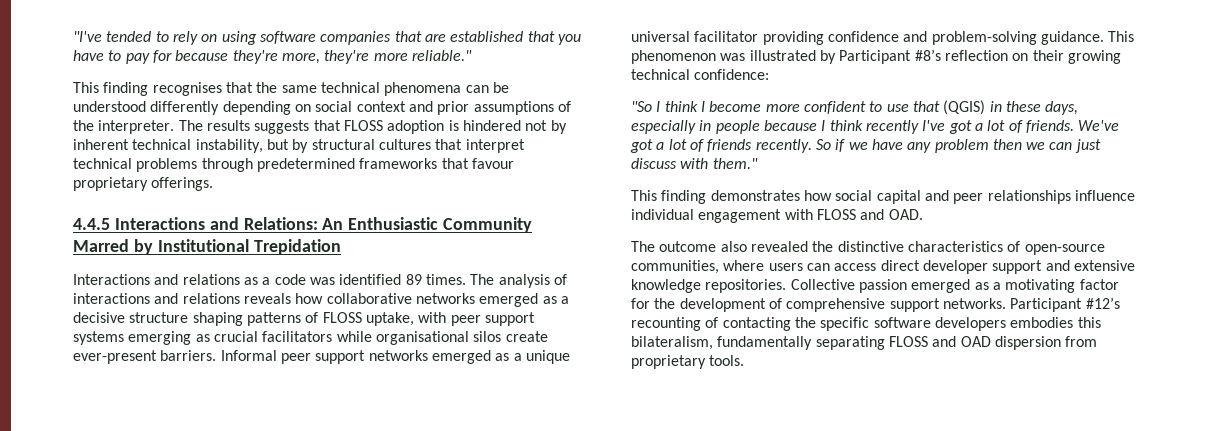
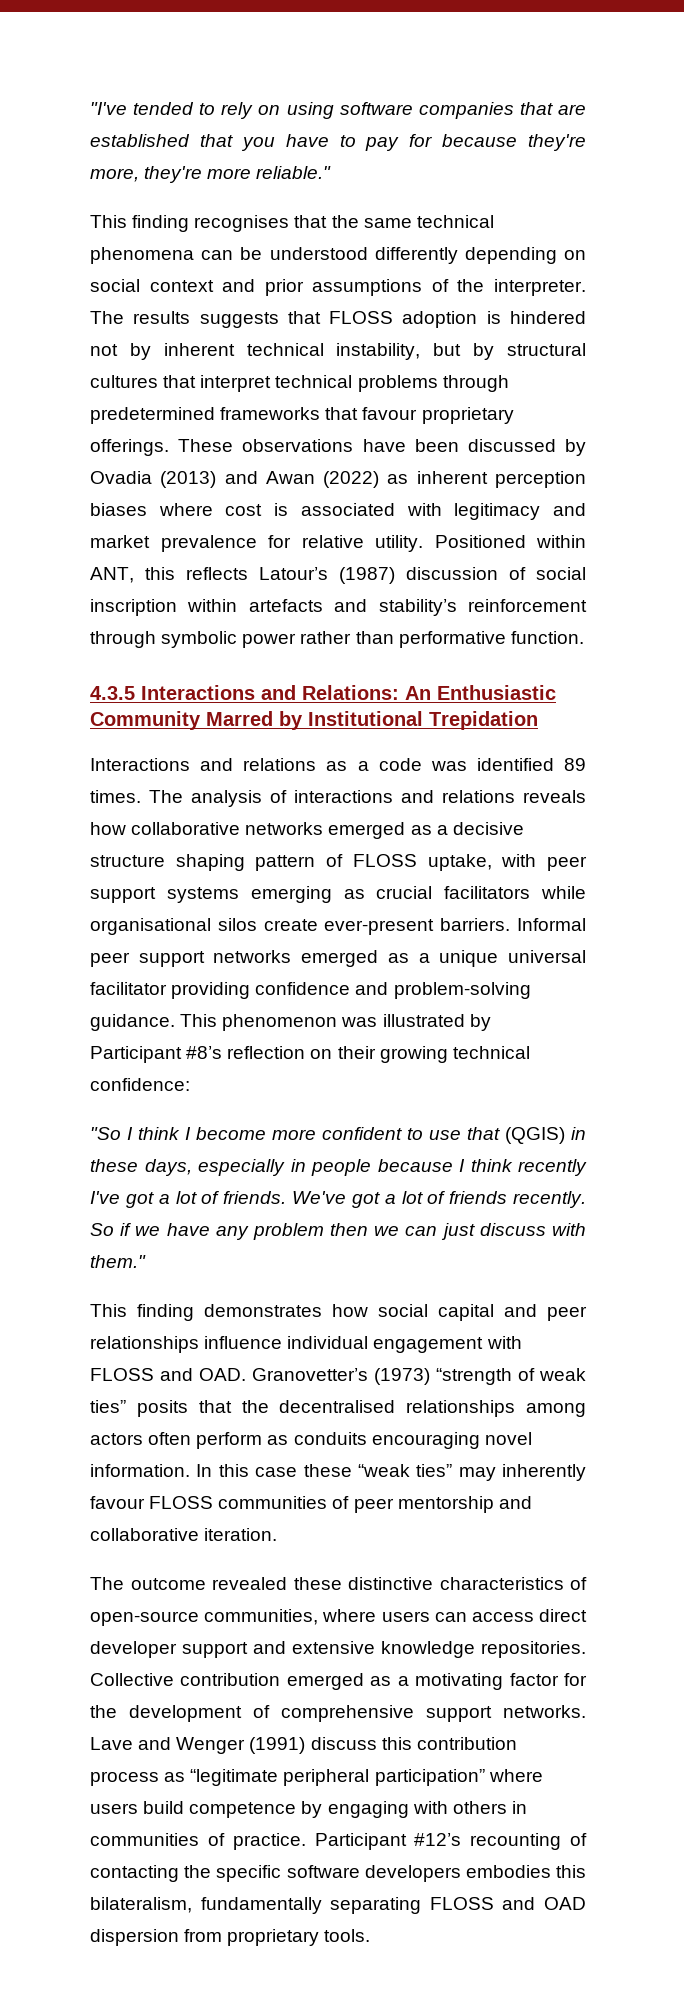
- The results suggests that FLOSS adoption is hindered not by inherent technical instability, but by structural cultures that interpret technical problems through predetermined frameworks that favour proprietary offerings.
- 4.4.5 Interactions and Relations: An Enthusiastic Community Marred by Institutional Trepidation
+ The results suggests that FLOSS adoption is hindered not by inherent technical instability, but by structural cultures that interpret technical problems through predetermined frameworks that favour proprietary offerings. These observations have been discussed by Ovadia (2013) and Awan (2022) as inherent perception biases where cost is associated with legitimacy and market prevalence for relative utility. Positioned within ANT, this reflects Latour’s (1987) discussion of social inscription within artefacts and stability’s reinforcement through symbolic power rather than performative function.
+ 4.3.5 Interactions and Relations: An Enthusiastic Community Marred by Institutional Trepidation
- The analysis of interactions and relations reveals how collaborative networks emerged as a decisive structure shaping patterns of FLOSS uptake, with peer support systems emerging as crucial facilitators while organisational silos create ever-present barriers.
+ The analysis of interactions and relations reveals how collaborative networks emerged as a decisive structure shaping pattern of FLOSS uptake, with peer support systems emerging as crucial facilitators while organisational silos create ever-present barriers.
- This finding demonstrates how social capital and peer relationships influence individual engagement with FLOSS and OAD.
+ This finding demonstrates how social capital and peer relationships influence individual engagement with FLOSS and OAD. Granovetter’s (1973) “strength of weak ties” posits that the decentralised relationships among actors often perform as conduits encouraging novel information. In this case these “weak ties” may inherently favour FLOSS communities of peer mentorship and collaborative iteration.
- The outcome also revealed the distinctive characteristics of open-source communities, where users can access direct developer support and extensive knowledge repositories.
+ The outcome revealed these distinctive characteristics of open-source communities, where users can access direct developer support and extensive knowledge repositories.
- Collective passion emerged as a motivating factor for the development of comprehensive support networks.
+ Collective contribution emerged as a motivating factor for the development of comprehensive support networks.
+ Lave and Wenger (1991) discuss this contribution process as “legitimate peripheral participation” where users build competence by engaging with others in communities of practice.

-=-=-

◆ **What the task requires**
Out of the entries above, write out only the lines between the line holding "than performative function." and the line holding "- The analysis", inclusive, each exactly as given.

◆ **Written response**
+ The results suggests that FLOSS adoption is hindered not by inherent technical instability, but by structural cultures that interpret technical problems through predetermined frameworks that favour proprietary offerings. These observations have been discussed by Ovadia (2013) and Awan (2022) as inherent perception biases where cost is associated with legitimacy and market prevalence for relative utility. Positioned within ANT, this reflects Latour’s (1987) discussion of social inscription within artefacts and stability’s reinforcement through symbolic power rather than performative function.
+ 4.3.5 Interactions and Relations: An Enthusiastic Community Marred by Institutional Trepidation
- The analysis of interactions and relations reveals how collaborative networks emerged as a decisive structure shaping patterns of FLOSS uptake, with peer support systems emerging as crucial facilitators while organisational silos create ever-present barriers.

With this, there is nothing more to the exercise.